[Edit difference data]
▶

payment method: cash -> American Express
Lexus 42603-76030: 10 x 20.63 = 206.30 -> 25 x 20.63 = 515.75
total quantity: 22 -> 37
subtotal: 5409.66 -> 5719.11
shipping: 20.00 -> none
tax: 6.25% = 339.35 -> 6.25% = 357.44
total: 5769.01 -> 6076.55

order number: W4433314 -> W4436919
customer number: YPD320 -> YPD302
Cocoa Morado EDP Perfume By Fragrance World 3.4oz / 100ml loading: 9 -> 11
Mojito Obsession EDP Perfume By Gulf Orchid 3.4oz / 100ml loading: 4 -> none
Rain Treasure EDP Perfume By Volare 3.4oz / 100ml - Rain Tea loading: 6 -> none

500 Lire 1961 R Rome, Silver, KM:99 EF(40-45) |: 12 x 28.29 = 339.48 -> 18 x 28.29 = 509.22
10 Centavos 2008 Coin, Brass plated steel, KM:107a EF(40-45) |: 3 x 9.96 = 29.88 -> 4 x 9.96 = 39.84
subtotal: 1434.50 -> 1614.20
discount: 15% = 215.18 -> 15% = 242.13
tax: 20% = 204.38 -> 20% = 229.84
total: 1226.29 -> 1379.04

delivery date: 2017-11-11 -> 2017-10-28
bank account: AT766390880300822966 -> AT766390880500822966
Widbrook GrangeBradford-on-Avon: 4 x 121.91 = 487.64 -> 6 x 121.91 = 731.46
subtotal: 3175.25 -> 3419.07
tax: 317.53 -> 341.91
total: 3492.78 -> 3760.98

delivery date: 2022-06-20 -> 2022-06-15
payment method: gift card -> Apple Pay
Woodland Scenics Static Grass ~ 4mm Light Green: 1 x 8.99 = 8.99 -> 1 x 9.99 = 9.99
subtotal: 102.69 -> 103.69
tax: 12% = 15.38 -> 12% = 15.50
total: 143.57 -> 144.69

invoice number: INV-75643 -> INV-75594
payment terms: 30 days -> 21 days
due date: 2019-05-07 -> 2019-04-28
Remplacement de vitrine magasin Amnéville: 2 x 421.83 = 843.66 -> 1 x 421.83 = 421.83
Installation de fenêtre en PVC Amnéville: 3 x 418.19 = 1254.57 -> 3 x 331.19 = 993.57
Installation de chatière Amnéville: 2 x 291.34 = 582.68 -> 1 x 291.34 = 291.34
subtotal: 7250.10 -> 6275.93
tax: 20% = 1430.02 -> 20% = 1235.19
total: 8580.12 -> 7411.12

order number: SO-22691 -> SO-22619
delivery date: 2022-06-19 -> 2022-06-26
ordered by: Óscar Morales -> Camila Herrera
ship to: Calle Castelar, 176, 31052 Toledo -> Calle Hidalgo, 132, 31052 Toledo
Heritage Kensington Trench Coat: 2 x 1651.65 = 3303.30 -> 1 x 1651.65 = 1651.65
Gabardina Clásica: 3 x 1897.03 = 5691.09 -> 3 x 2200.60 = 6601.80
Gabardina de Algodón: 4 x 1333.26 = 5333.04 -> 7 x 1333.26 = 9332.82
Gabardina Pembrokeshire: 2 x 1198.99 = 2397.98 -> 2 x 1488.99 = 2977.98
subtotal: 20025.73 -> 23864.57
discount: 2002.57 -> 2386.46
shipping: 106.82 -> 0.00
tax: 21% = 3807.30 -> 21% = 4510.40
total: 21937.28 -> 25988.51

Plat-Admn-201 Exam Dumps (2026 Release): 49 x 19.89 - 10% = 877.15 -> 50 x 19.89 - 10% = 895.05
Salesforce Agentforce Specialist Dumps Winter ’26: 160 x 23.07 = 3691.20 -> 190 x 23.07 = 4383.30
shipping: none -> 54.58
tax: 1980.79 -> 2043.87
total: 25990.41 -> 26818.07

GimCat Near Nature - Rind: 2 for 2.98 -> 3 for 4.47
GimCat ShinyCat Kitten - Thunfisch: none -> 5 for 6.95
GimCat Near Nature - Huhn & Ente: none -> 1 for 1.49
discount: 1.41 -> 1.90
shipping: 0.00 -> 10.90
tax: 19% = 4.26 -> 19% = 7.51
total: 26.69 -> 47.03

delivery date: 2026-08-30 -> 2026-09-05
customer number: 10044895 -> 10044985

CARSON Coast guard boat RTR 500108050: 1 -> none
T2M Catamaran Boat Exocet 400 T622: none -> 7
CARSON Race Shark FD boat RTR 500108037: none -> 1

◀

# [PROBLEM REQUIREMENTS]
For this exercise, please output exactly the lines above starting at the line with "shipping: 20.00 -> none" and ending at the line with "Cocoa Morado EDP", ends included.

# [RESPONSE BELOW]
shipping: 20.00 -> none
tax: 6.25% = 339.35 -> 6.25% = 357.44
total: 5769.01 -> 6076.55

order number: W4433314 -> W4436919
customer number: YPD320 -> YPD302
Cocoa Morado EDP Perfume By Fragrance World 3.4oz / 100ml loading: 9 -> 11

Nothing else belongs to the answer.